● **Task prompt**: Filter the records below for the word "standard". Keep each line that has it.
========
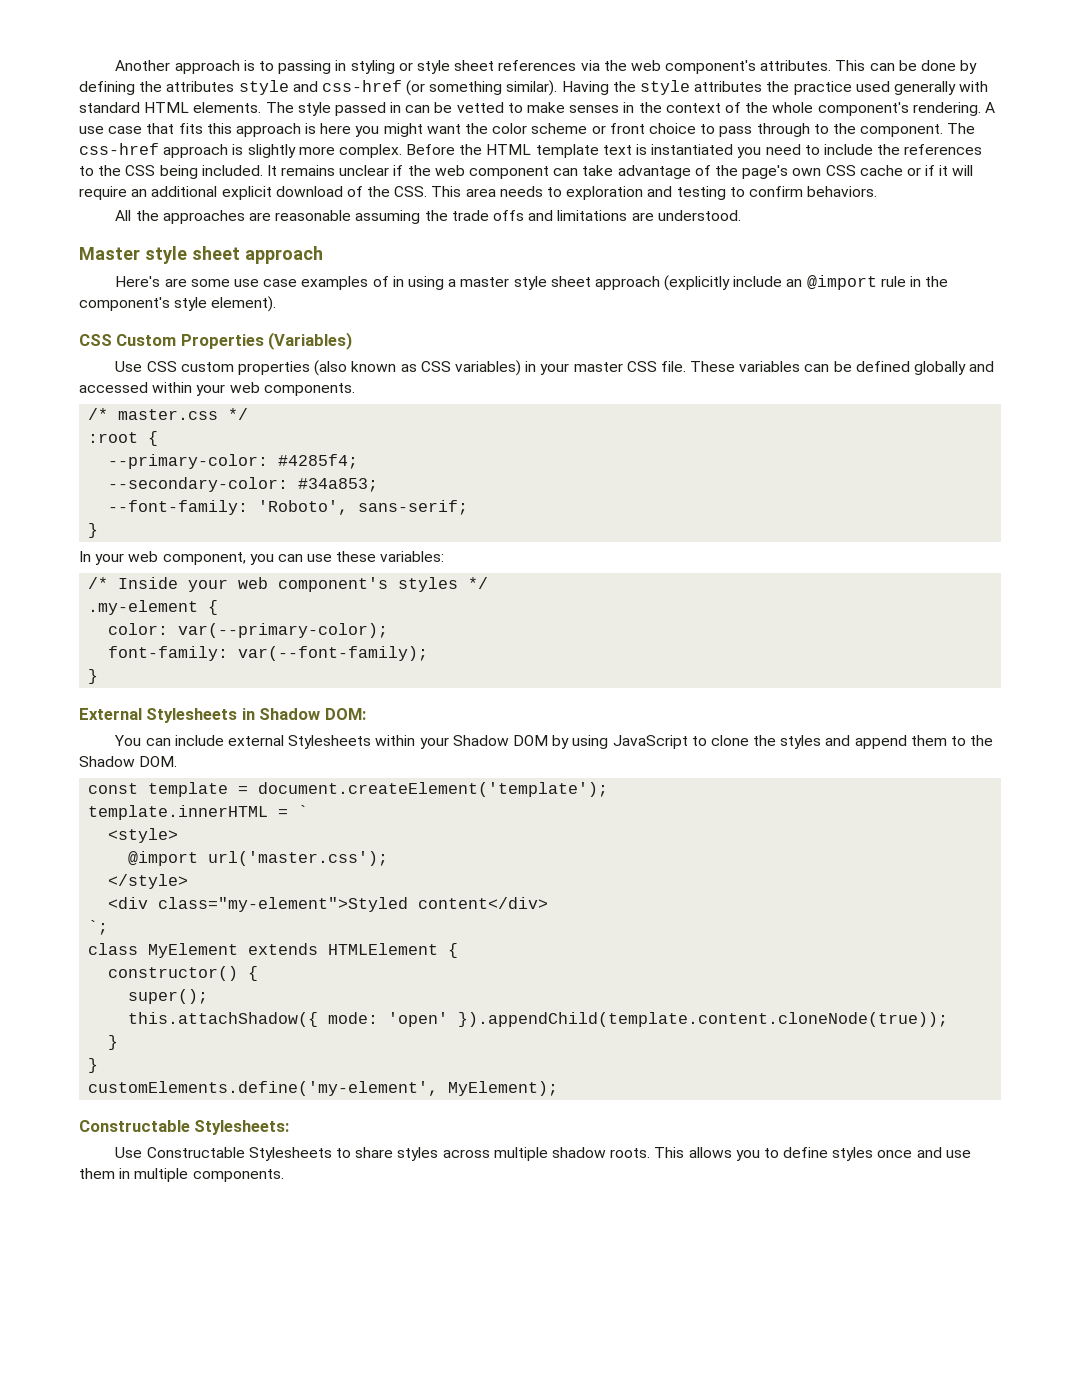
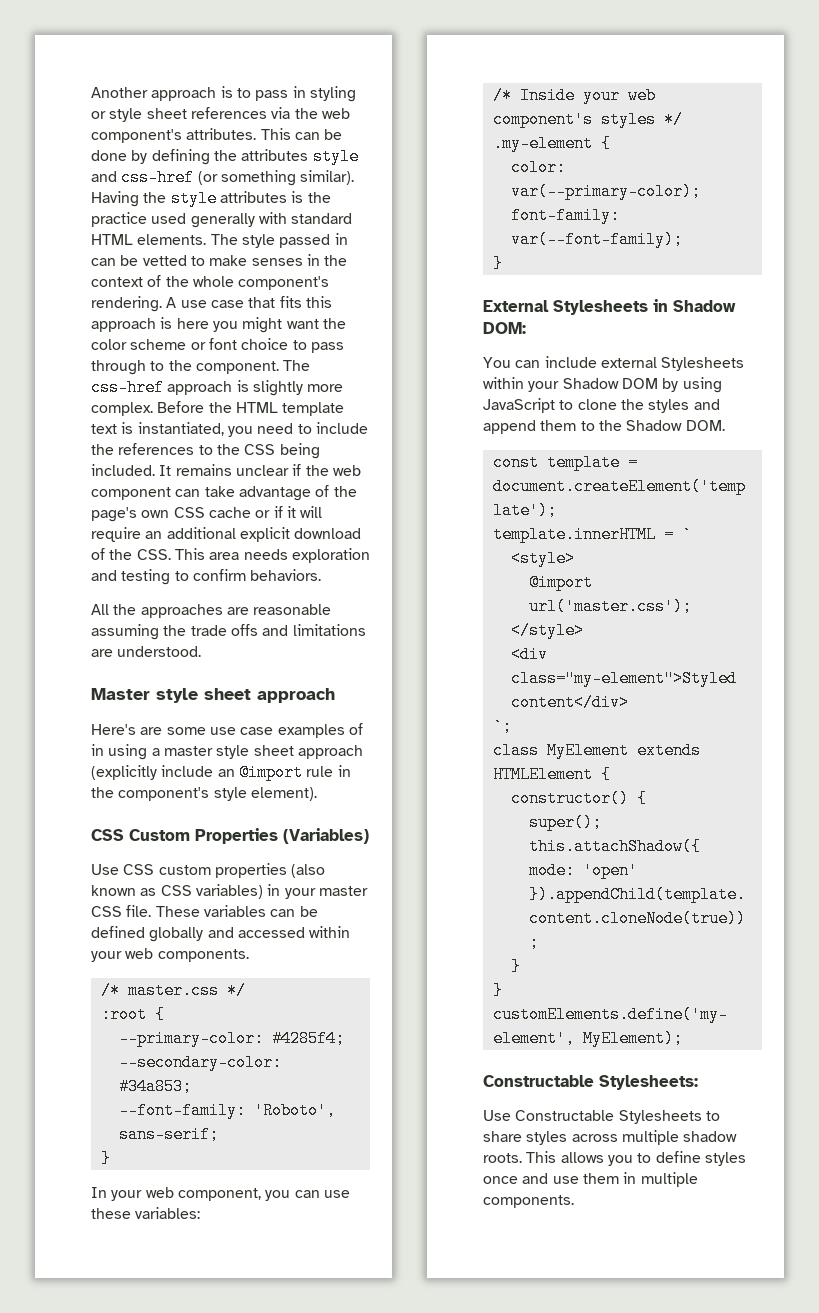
- Another approach is to passing in styling or style sheet references via the web component's attributes.
+ Another approach is to pass in styling or style sheet references via the web component's attributes.
- Having the style attributes the practice used generally with standard HTML elements.
+ Having the style attributes is the practice used generally with standard HTML elements.
- A use case that fits this approach is here you might want the color scheme or front choice to pass through to the component.
+ A use case that fits this approach is here you might want the color scheme or font choice to pass through to the component.
- Before the HTML template text is instantiated you need to include the references to the CSS being included.
+ Before the HTML template text is instantiated, you need to include the references to the CSS being included.
- It remains unclear if the web component can take advantage of the page's own CSS cache or if it will require an additional explicit download of the CSS. This area needs to exploration and testing to confirm behaviors.
+ It remains unclear if the web component can take advantage of the page's own CSS cache or if it will require an additional explicit download of the CSS. This area needs exploration and testing to confirm behaviors.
========
● **Answer section**:
- Having the style attributes the practice used generally with standard HTML elements.
+ Having the style attributes is the practice used generally with standard HTML elements.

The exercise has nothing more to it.